4. What are the biggest questions or challenges researchers currently face in your field, virology?

First, we still know very few viruses. So far, there are 1.6 million described species in the world, but among them, only about 3000 are viruses. This is because most viruses we know are from human, or from plants and animals which are important to human beings. However, these kinds of viruses represent only a tiny part of the whole viral space. So we need to discover how many viruses there are in the universe, and what kind of function they play in the ecosystem. Second, emerging infectious viral diseases. Nowadays people are familiar with SARS-CoV, Ebola and Zika virus. Those are emerging or re-emerging viruses which cause epidemic around the world. We need to understand how these viruses emerged, and how to control them. Anti-viral drugs and vaccines need to be developed.

 

 

Professor Zhihong Hu talked about her research with European partners at last May in Wuhan at the opening of the EU-China Research and Innovation Tour.She introduced also collaboration with France within the framework of the P4 biosafety lab in Wuhan, first in Asia, built in close cooperation with Jean Mérieux BSL-4 Laboratory in Lyon, the Chinese Academy of Sciences (CAS) and the Wuhan government.

 

5. What does your average day look like? Tell us about your roles and responsibilities.

Monday to Friday are my working days. I go to the office at 8:30, and work until 12:30. Then from 2:30 pm to 6:30 pm, in a typical working day, I take a few hours to discuss with my students and my colleagues about the experimental results, guide the students for what to do next. It is the most exciting moments as often I see progress of the students and novel results. Depending on the level of the students, some need guidance on the direction of the research, some need encouragement, some need help to understand the significance of their results. The discussion also inspire me of what to do next. For the rest of the time, I work on manuscripts, writing grants applications, reviewing papers, etc.

At night, I take about one-and-a-half hours to read newly published papers or books in the field, as well as some scientific papers with broad interests. I also spend some time doing exercise.

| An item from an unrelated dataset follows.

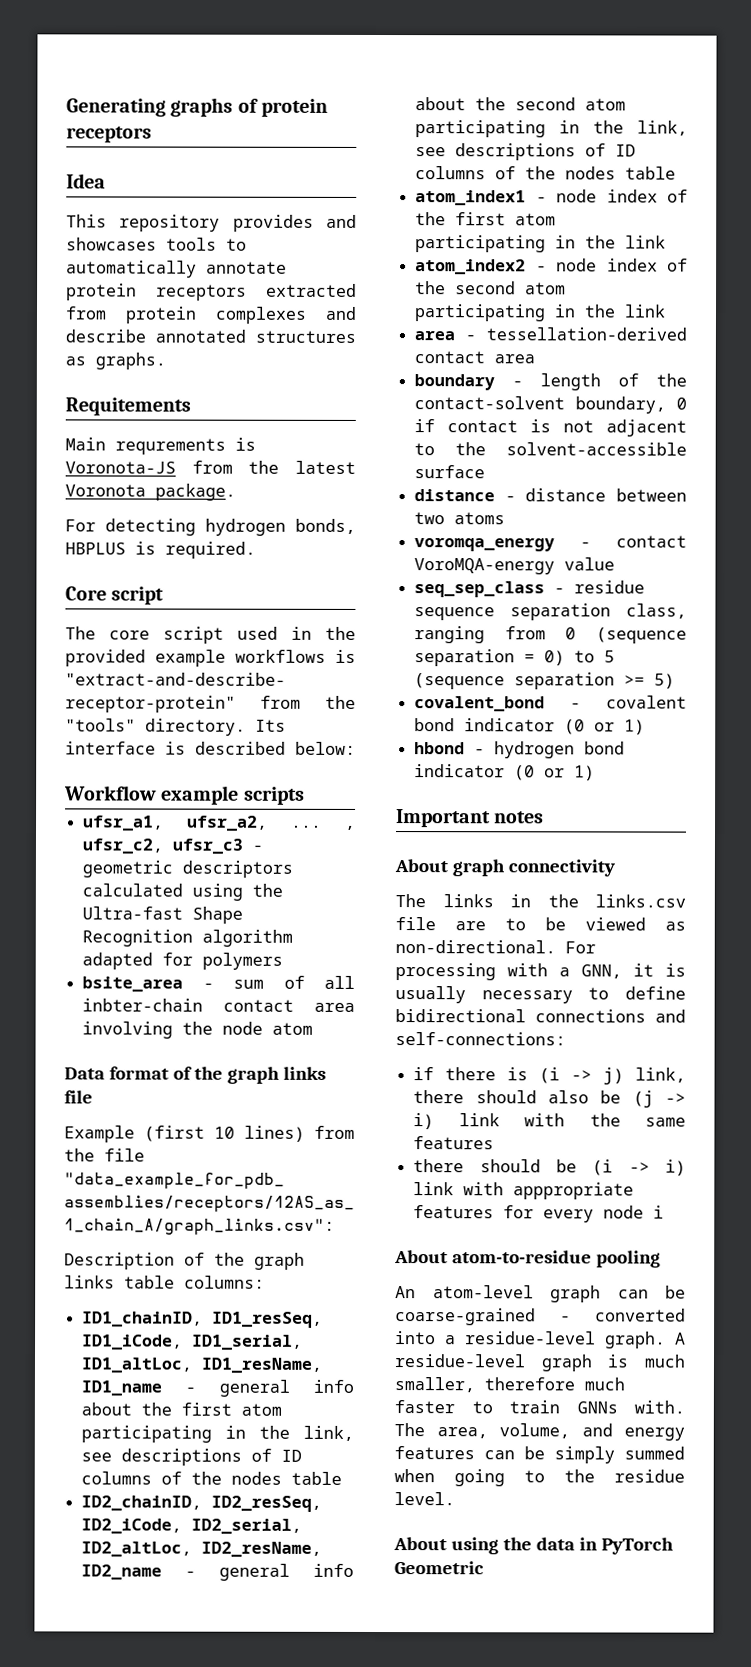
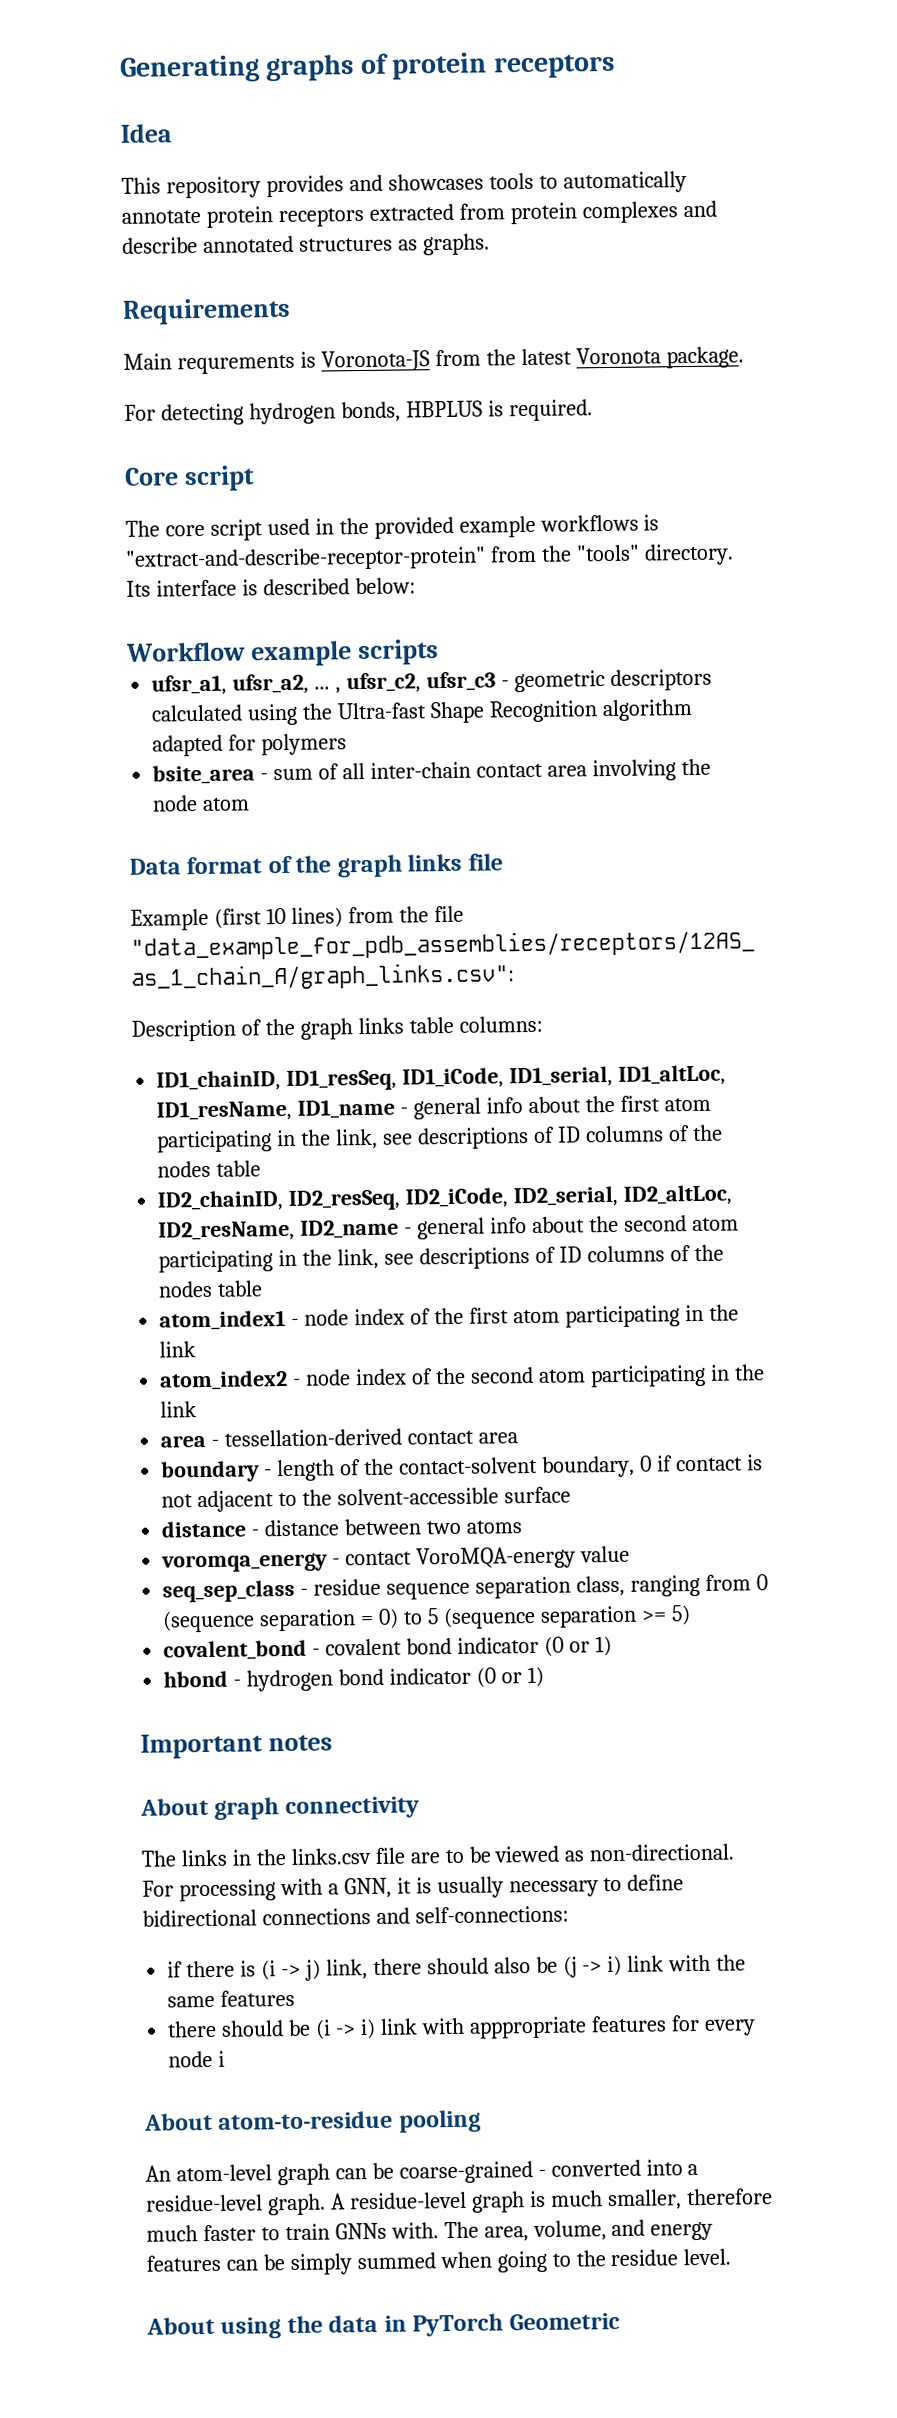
- Requitements
+ Requirements
- bsite_area - sum of all inbter-chain contact area involving the node atom
+ bsite_area - sum of all inter-chain contact area involving the node atom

I take weekends off, those are family time. My daughter is now in high school. She goes to boarding school and is only at home from Friday night to Sunday. We spend most of time talking to each other. She tells us what happened in the school, and we offer some suggestions if she asks. Her father and I cook the food she likes, and we try to make every day enjoyable.

 

6. What motivates you as a researcher?

I would like to say it is interest and curiosity. There are so many un-answered questions which I find fascinating. I feel that to be a researcher is lucky as I have always been working on something interesting and novel. Also, being a researcher, I get chances to know so many great scientists and talented students.

 

 

 

Professor Hu, thank you for your time!